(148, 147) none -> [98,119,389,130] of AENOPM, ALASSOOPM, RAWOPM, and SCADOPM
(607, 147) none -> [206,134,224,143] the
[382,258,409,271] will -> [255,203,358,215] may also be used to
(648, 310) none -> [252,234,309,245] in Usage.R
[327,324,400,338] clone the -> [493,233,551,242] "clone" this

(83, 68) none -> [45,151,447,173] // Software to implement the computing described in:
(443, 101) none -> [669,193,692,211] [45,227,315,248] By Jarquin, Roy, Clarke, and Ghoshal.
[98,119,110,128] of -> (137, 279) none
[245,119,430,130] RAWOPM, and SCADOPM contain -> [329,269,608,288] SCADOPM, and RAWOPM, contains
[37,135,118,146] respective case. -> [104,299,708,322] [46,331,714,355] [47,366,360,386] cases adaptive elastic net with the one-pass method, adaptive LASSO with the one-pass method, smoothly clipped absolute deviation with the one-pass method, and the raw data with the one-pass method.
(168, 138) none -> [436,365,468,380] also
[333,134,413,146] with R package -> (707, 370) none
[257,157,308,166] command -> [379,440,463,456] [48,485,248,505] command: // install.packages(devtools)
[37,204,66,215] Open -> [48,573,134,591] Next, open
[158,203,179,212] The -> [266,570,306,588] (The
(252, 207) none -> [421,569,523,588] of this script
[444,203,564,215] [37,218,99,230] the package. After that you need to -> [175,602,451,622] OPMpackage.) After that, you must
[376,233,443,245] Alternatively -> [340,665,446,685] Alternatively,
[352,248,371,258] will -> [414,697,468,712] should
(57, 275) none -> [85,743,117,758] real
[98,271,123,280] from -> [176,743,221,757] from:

#####

## EXERCISE
From the records above, copy every line that includes the word "also".

## EXERCISE RESPONSE
[382,258,409,271] will -> [255,203,358,215] may also be used to
(168, 138) none -> [436,365,468,380] also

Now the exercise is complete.